▶ **WORK INSTRUCTION**:
What are the lines from the top of the entries below through the line containing "-88,6 +88,10 @@"? Return them exactly, both ends included, without the pictures.

▶ **PROVIDED RECORDS**:
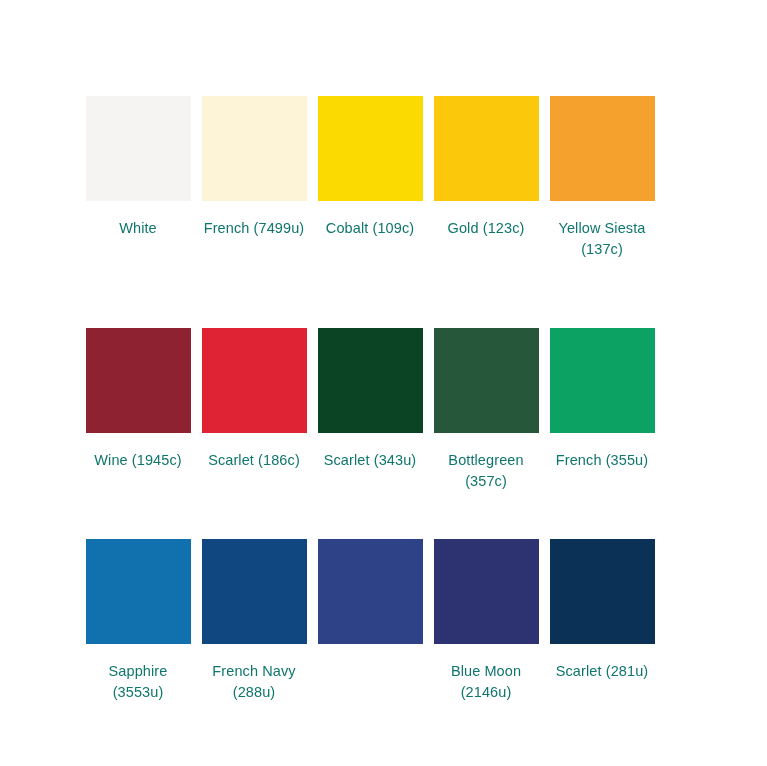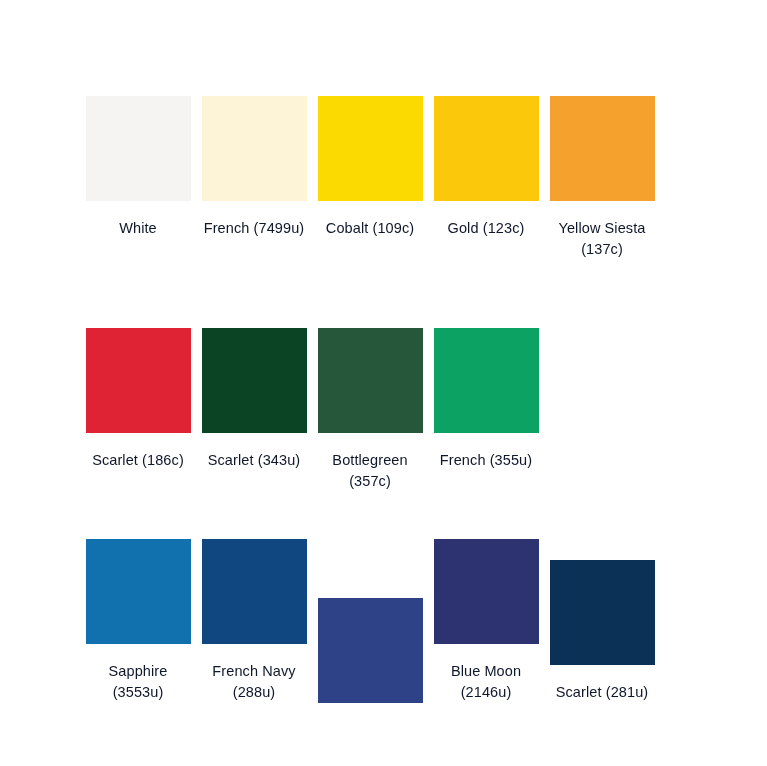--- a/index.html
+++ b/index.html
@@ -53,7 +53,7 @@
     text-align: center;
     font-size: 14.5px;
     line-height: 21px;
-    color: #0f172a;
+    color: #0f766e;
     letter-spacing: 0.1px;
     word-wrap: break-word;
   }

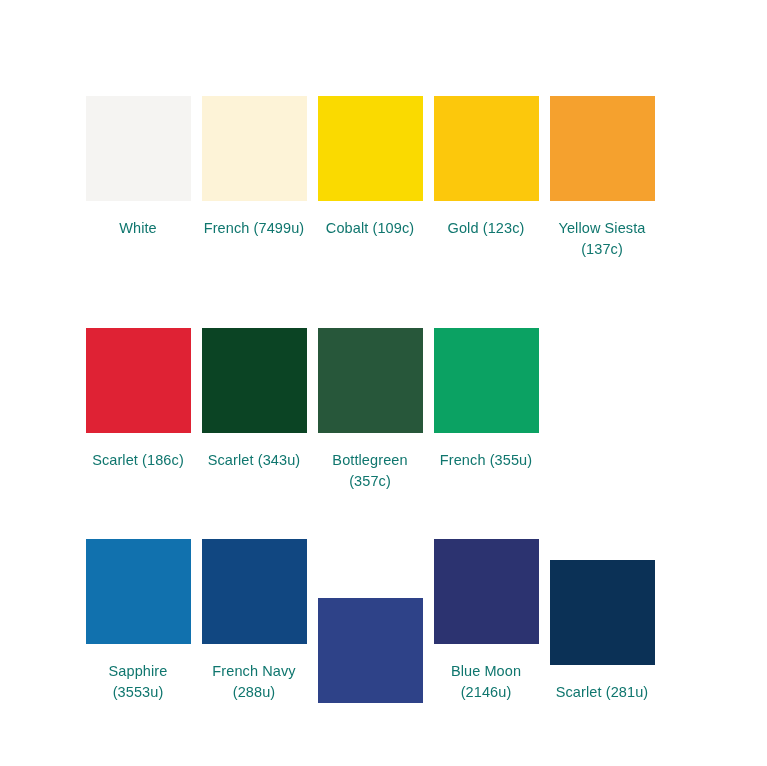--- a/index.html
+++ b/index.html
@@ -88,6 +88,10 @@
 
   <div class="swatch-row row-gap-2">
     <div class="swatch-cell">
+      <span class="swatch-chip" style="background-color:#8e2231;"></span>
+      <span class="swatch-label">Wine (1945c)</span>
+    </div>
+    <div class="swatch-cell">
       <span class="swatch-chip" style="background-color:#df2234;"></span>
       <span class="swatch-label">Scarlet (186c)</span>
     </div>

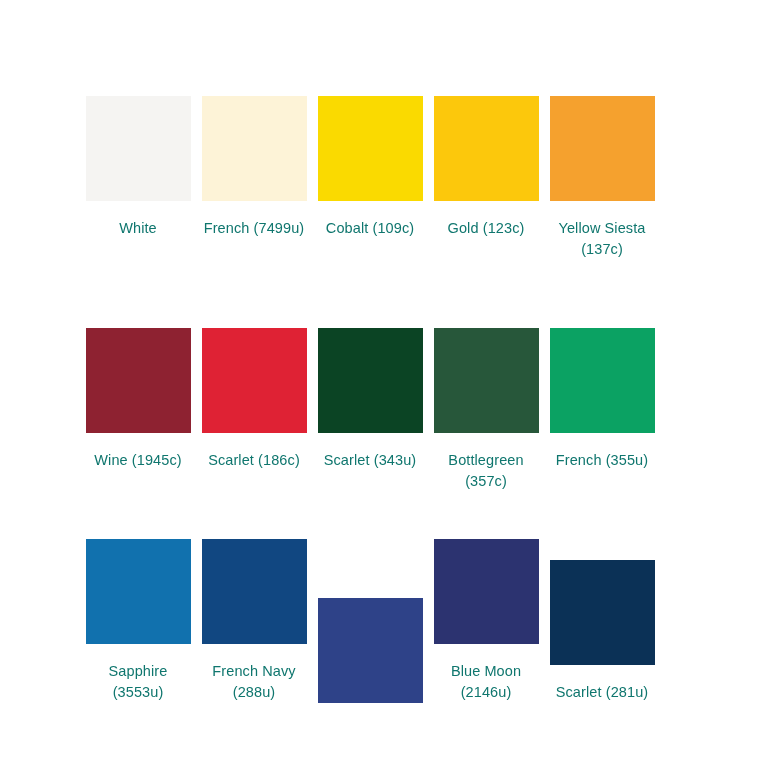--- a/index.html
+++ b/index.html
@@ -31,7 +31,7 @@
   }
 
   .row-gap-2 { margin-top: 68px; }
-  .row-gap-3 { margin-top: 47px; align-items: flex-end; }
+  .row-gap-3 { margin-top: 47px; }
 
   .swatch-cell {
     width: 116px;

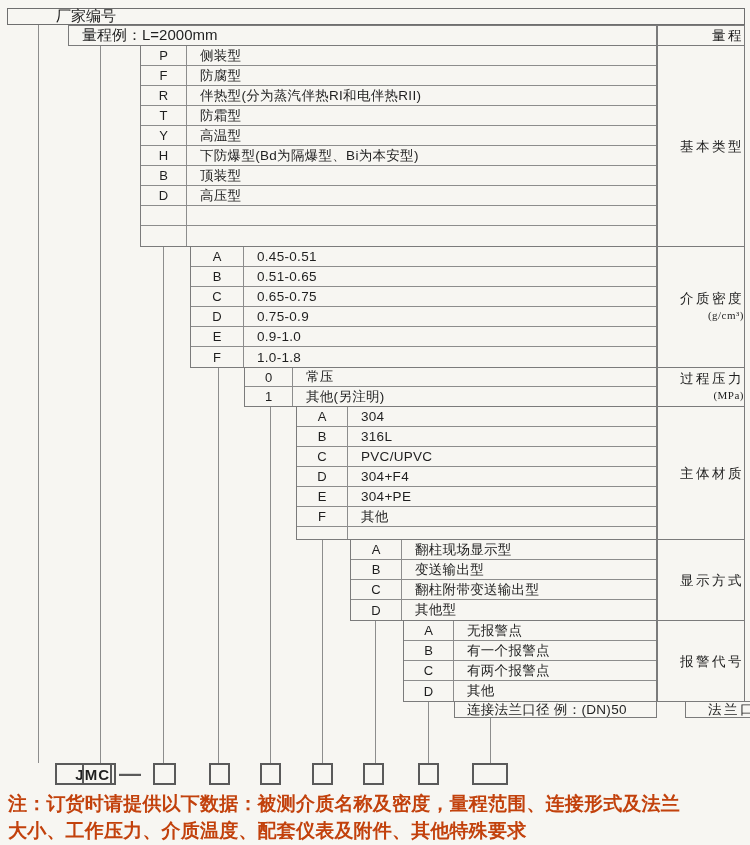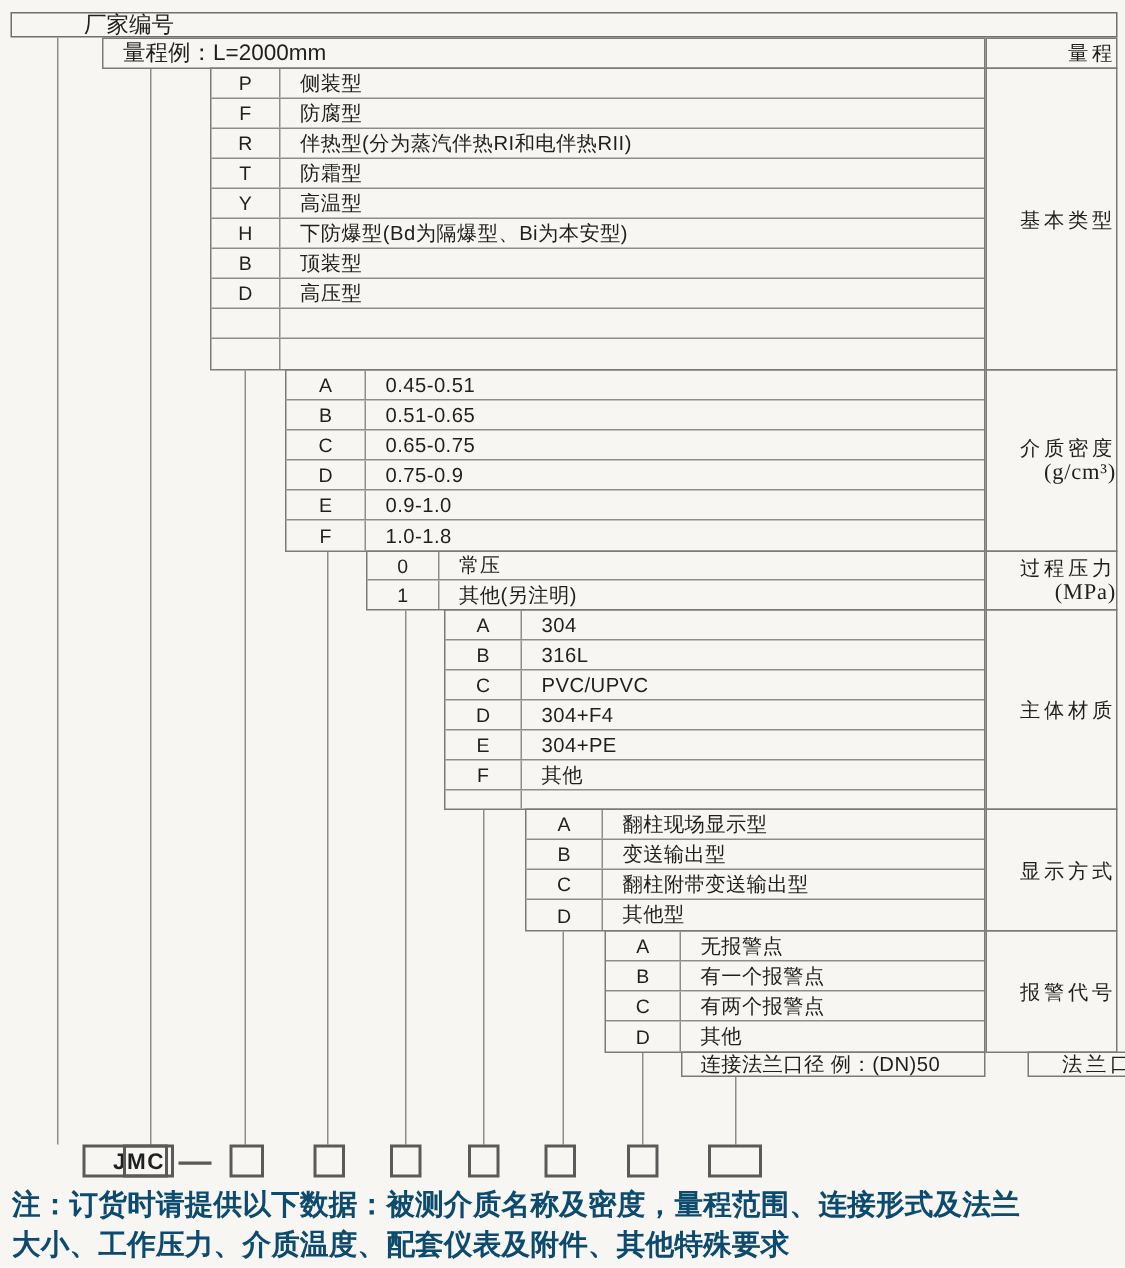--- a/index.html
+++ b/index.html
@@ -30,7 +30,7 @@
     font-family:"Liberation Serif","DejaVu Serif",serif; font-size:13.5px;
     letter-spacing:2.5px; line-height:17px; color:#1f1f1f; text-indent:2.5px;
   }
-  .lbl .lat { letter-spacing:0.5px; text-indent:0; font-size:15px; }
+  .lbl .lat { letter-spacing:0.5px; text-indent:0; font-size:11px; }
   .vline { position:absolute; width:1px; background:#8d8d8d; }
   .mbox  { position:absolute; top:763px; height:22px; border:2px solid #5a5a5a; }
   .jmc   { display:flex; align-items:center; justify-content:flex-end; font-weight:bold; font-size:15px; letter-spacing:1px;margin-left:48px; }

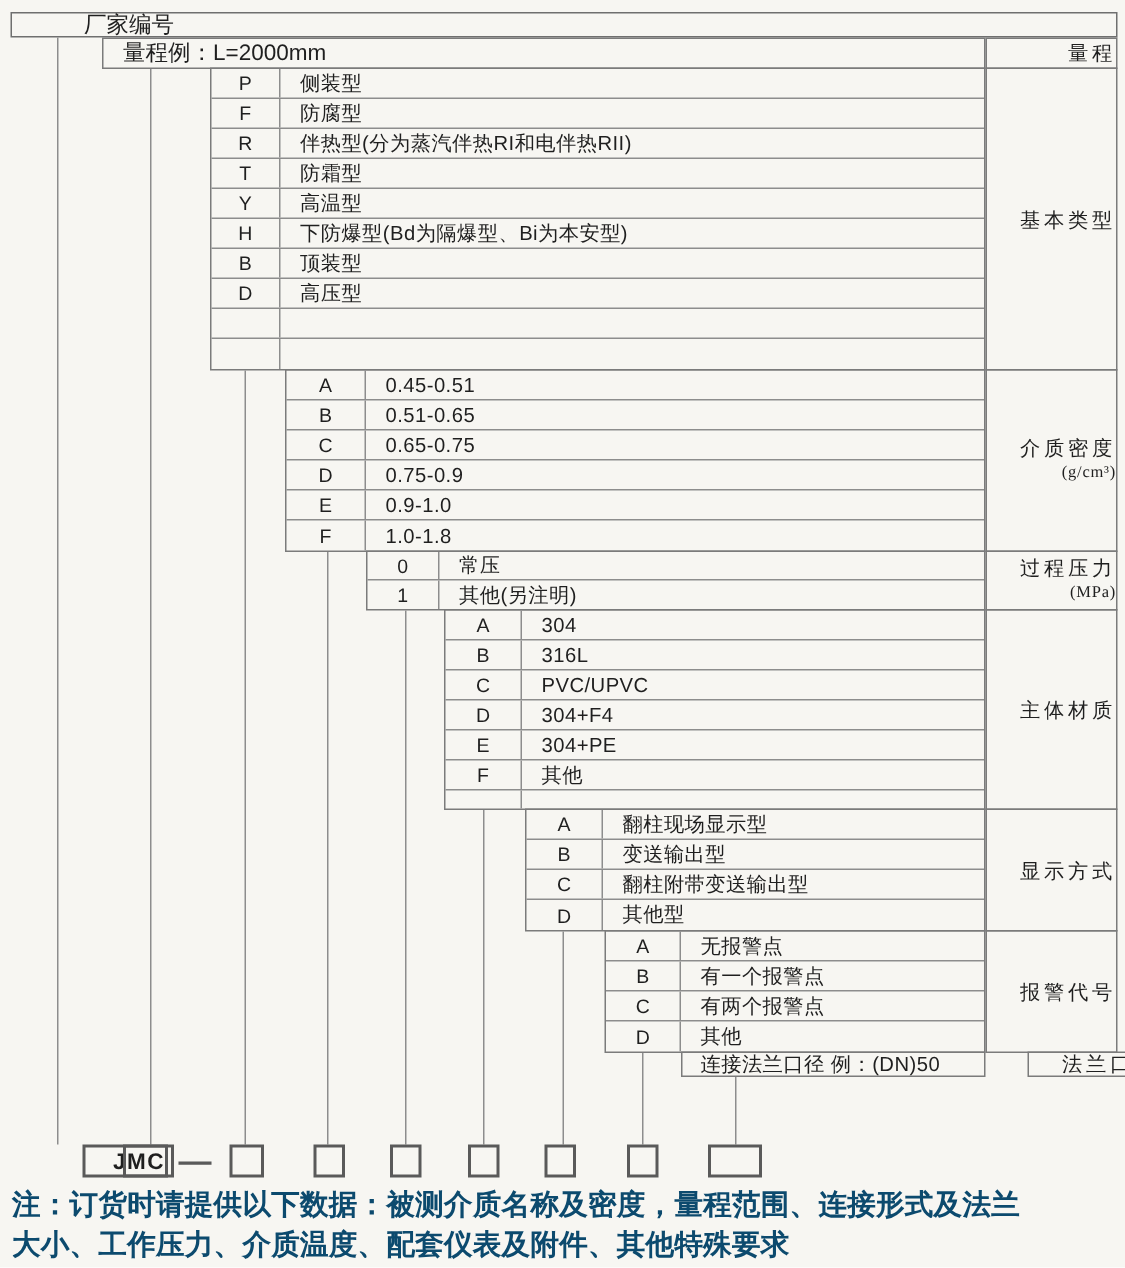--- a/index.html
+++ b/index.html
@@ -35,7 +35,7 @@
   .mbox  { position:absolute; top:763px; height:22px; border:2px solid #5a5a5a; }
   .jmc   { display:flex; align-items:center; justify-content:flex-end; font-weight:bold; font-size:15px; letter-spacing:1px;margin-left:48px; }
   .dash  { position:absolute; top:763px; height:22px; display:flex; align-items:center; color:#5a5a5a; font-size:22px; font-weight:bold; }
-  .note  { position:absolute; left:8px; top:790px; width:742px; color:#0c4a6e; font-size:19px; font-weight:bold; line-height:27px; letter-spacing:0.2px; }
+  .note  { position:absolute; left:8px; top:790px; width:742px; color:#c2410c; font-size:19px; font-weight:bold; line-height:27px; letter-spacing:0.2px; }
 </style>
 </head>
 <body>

▶ **ANSWER BELOW**:
--- a/index.html
+++ b/index.html
@@ -53,7 +53,7 @@
     text-align: center;
     font-size: 14.5px;
     line-height: 21px;
-    color: #0f172a;
+    color: #0f766e;
     letter-spacing: 0.1px;
     word-wrap: break-word;
   }

--- a/index.html
+++ b/index.html
@@ -88,6 +88,10 @@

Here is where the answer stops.